[[ DATA TO USE, beginning ]]

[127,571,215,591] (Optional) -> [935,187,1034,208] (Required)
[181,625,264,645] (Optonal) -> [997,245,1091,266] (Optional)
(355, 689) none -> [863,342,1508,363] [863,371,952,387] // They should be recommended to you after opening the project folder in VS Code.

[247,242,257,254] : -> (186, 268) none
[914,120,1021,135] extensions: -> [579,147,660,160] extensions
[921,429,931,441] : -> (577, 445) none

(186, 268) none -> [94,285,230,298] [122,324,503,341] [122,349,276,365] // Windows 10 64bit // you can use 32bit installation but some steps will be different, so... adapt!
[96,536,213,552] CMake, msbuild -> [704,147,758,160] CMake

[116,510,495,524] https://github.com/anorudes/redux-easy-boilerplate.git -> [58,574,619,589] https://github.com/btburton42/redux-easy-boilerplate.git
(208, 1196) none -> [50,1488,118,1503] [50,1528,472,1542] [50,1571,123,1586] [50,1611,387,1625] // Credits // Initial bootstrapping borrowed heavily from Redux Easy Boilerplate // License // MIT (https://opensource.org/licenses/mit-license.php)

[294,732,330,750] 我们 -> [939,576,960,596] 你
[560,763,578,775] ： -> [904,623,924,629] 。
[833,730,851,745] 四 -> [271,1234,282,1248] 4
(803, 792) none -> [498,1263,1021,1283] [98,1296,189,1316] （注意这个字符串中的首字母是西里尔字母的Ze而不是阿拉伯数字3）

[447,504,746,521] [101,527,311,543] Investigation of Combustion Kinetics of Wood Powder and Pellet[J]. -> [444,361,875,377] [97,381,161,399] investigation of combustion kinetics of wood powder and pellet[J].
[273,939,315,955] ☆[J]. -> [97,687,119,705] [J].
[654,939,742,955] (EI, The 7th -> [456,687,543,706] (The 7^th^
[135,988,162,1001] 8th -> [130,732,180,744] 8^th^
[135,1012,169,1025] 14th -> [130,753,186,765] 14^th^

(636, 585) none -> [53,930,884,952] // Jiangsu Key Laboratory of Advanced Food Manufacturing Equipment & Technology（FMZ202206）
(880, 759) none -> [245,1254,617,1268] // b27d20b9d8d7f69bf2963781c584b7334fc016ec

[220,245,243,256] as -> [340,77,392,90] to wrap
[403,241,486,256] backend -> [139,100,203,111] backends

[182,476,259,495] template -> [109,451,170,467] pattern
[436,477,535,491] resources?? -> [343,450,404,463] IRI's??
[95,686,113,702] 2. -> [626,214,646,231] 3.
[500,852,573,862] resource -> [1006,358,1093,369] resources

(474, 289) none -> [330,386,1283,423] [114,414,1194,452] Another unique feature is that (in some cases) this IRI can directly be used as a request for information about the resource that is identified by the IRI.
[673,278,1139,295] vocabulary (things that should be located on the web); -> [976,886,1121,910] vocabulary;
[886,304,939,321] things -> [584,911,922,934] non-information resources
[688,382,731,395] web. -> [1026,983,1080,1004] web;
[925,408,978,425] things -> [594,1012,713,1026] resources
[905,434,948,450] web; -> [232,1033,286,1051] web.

[[ DATA TO USE, end ]]

WHAT YOU HAVE TO DO
Please return every line of the material above that includes "information".

ANSWER BELOW
(474, 289) none -> [330,386,1283,423] [114,414,1194,452] Another unique feature is that (in some cases) this IRI can directly be used as a request for information about the resource that is identified by the IRI.
[886,304,939,321] things -> [584,911,922,934] non-information resources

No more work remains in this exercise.